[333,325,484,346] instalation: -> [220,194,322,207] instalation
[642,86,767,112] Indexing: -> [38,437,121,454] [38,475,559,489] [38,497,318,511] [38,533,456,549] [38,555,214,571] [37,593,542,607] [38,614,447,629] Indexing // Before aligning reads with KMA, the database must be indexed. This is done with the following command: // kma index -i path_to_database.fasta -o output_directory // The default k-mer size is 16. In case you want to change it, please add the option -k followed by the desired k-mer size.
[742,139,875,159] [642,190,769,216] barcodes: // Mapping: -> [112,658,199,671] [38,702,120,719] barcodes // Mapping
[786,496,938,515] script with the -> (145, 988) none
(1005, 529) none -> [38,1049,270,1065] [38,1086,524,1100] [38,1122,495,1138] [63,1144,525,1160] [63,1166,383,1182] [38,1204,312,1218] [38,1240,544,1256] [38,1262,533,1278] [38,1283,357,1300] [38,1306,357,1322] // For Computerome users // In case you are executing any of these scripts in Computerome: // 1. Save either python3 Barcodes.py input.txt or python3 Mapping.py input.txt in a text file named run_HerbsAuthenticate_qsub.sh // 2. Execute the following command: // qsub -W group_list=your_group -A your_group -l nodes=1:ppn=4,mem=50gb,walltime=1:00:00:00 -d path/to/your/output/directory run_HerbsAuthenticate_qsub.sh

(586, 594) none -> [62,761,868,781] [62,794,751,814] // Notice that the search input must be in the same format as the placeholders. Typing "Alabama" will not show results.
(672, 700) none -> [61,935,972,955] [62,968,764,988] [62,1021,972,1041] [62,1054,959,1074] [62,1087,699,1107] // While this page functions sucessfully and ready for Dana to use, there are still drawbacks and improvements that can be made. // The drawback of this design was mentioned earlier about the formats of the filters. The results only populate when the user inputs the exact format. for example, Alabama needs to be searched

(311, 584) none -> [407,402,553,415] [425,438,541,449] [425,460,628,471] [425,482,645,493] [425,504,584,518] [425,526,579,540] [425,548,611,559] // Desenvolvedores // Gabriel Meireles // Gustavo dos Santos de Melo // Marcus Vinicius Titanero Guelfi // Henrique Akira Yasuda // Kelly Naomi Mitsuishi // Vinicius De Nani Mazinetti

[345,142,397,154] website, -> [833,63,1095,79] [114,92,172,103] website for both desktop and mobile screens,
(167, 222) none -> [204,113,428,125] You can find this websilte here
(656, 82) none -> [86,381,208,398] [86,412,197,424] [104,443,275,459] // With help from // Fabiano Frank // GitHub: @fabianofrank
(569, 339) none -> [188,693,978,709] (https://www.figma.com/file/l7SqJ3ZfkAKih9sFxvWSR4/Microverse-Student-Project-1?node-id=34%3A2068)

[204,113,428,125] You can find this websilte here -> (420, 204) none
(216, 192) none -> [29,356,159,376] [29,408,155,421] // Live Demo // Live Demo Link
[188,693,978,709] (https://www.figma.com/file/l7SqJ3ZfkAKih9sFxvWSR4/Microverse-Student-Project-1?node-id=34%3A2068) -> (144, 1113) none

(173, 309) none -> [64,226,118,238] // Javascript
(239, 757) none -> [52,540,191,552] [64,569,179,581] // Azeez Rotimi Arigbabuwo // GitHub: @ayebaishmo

------

__ASSIGNED TASK__. What is the number of lines in the records that hold the word "format"? Answer with that number by itself.

__SOLUTION BELOW__. 2